Before getting into the details of what can be done to make the debugging of appliance performance and configuration problems easier, it is important to understand the nature of field problems of appliance systems. In this section, we present an overview of the common causes of field problems of appliances and try to give the reader a sense of why it is hard to debug such problems.
As mentioned earlier, for the purposes of concrete illustration, we use the example of a file server (filer) appliance. A filer provides access to network-attached disk storage to client systems via a variety of distributed file system protocols, such as NFS [27] and CIFS [15]. A useful model is to think of a filer's OS as two high-performance pipes between a system of disks and a system of network interfaces. One pipe allows for data flow from the disks to the network; the other carries the reverse flow. Field problems usually arise when something in the filer or in its environment causes one (or both) of these pipes to perform below expected levels.
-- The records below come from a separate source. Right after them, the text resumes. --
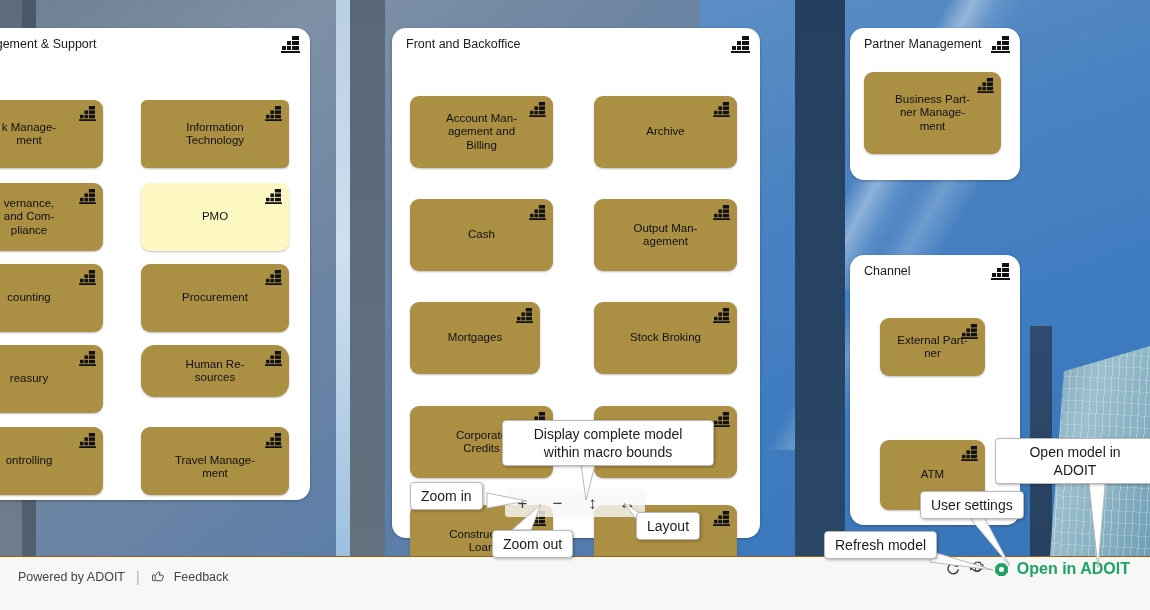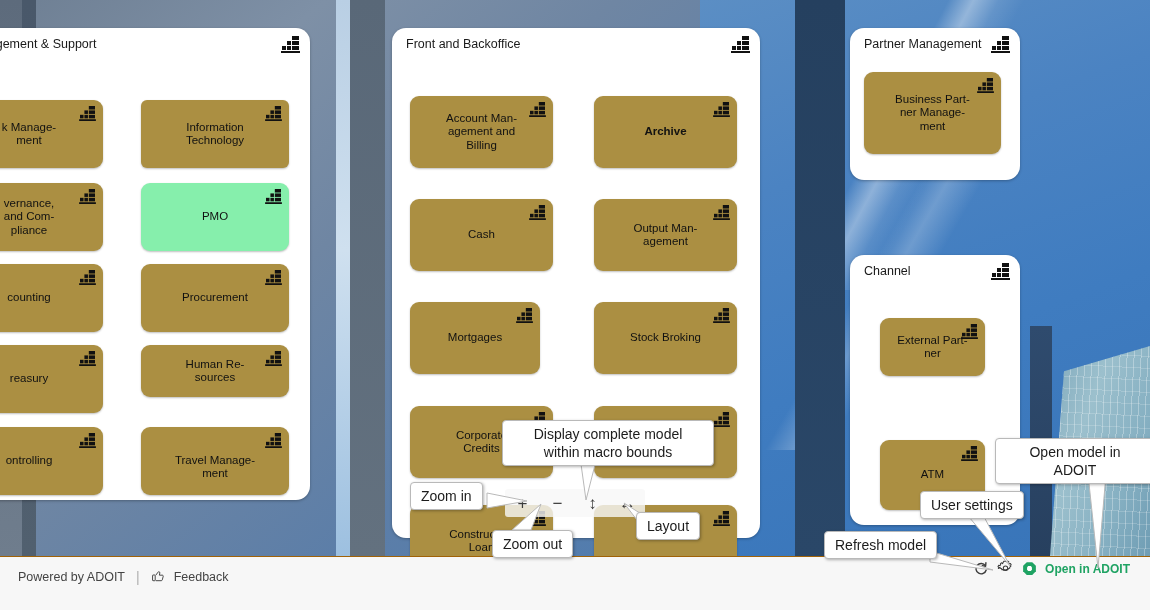"Archive" div.cap-label { font-weight: bold -> none }
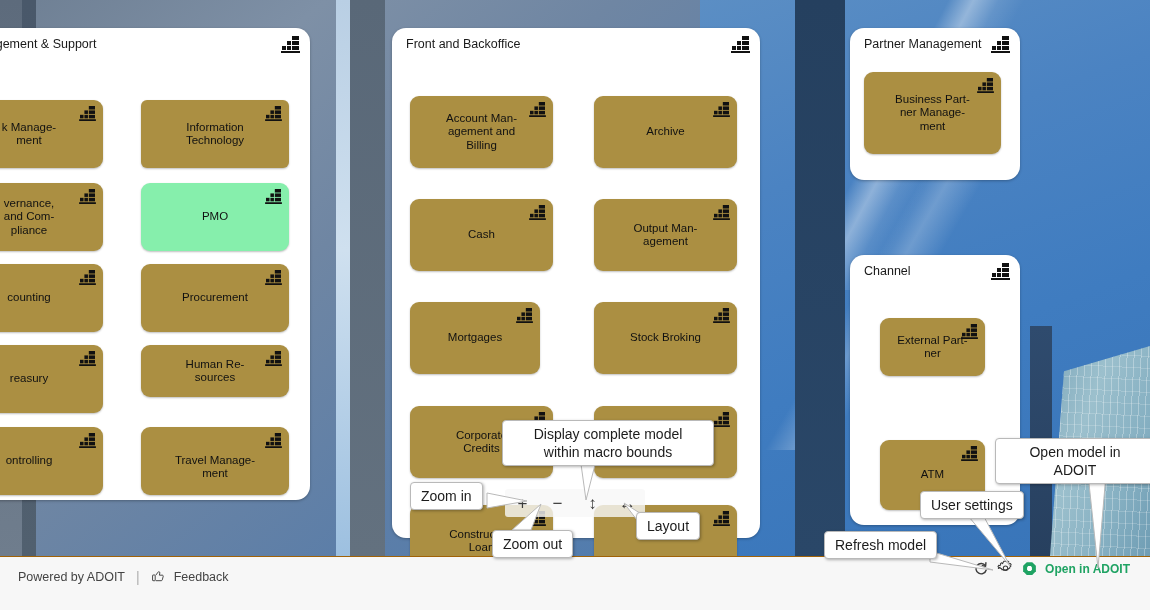"PMO" div.cap { background: #86efac -> #fef9c3 }
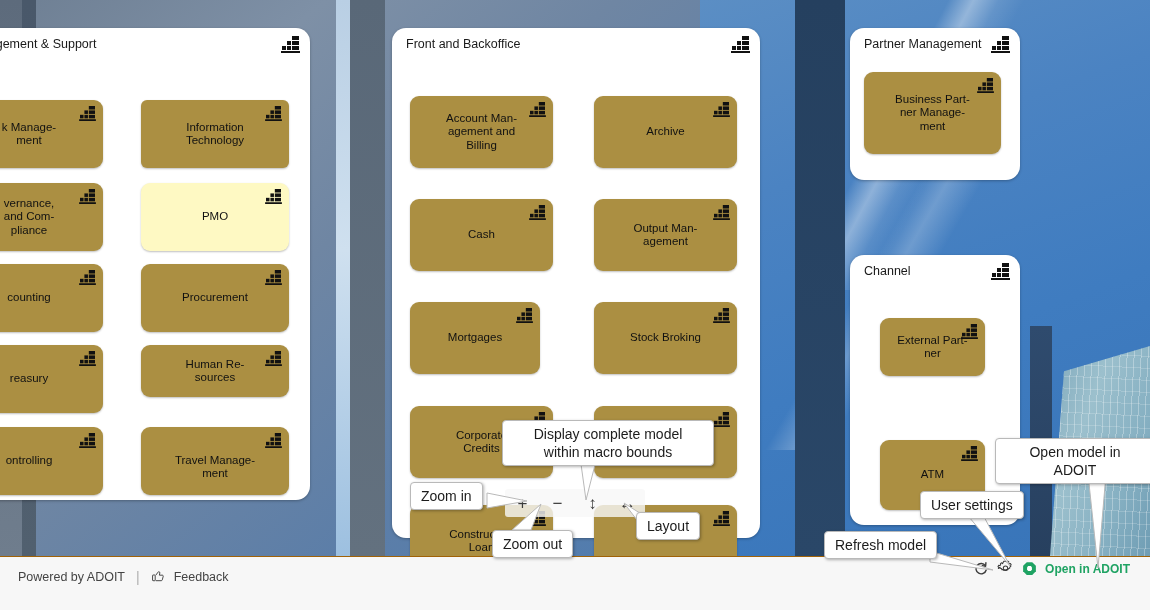"Human Re-" div.cap { border-radius: none -> 14px }
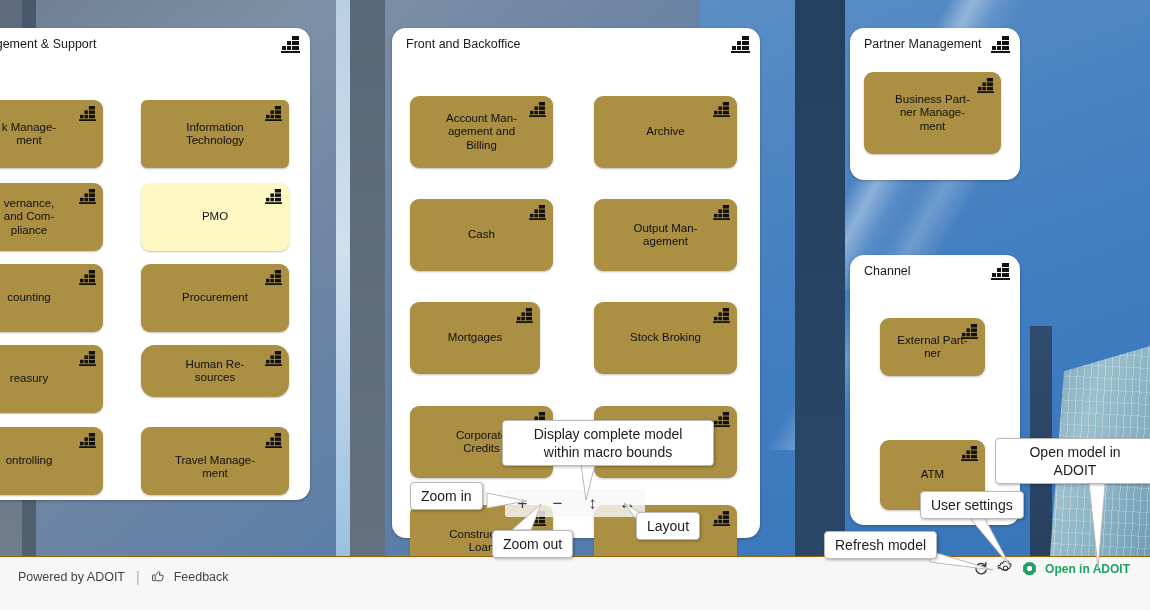"Open in ADOIT" #open-adoit-label { font-size: 12px -> 16px }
The taxonomy of common field problems that we describe below was obtained from a detailed study of the call records of Network Appliance's customer service database. We examined information pertaining to customer cases that were handled in the time period February 1994 through August 1999. From this data it appears that the three most important causes of field problems are system misconfiguration, inadequate system capacity and hardware and software faults. The relative ratio of these three problem types is hard to quantify because a large number of customer cases involve more than one subproblem of each type and because the specific mix has varied from month to month and from year to year. However, between these three problem types, they cover about 98% of all field problems.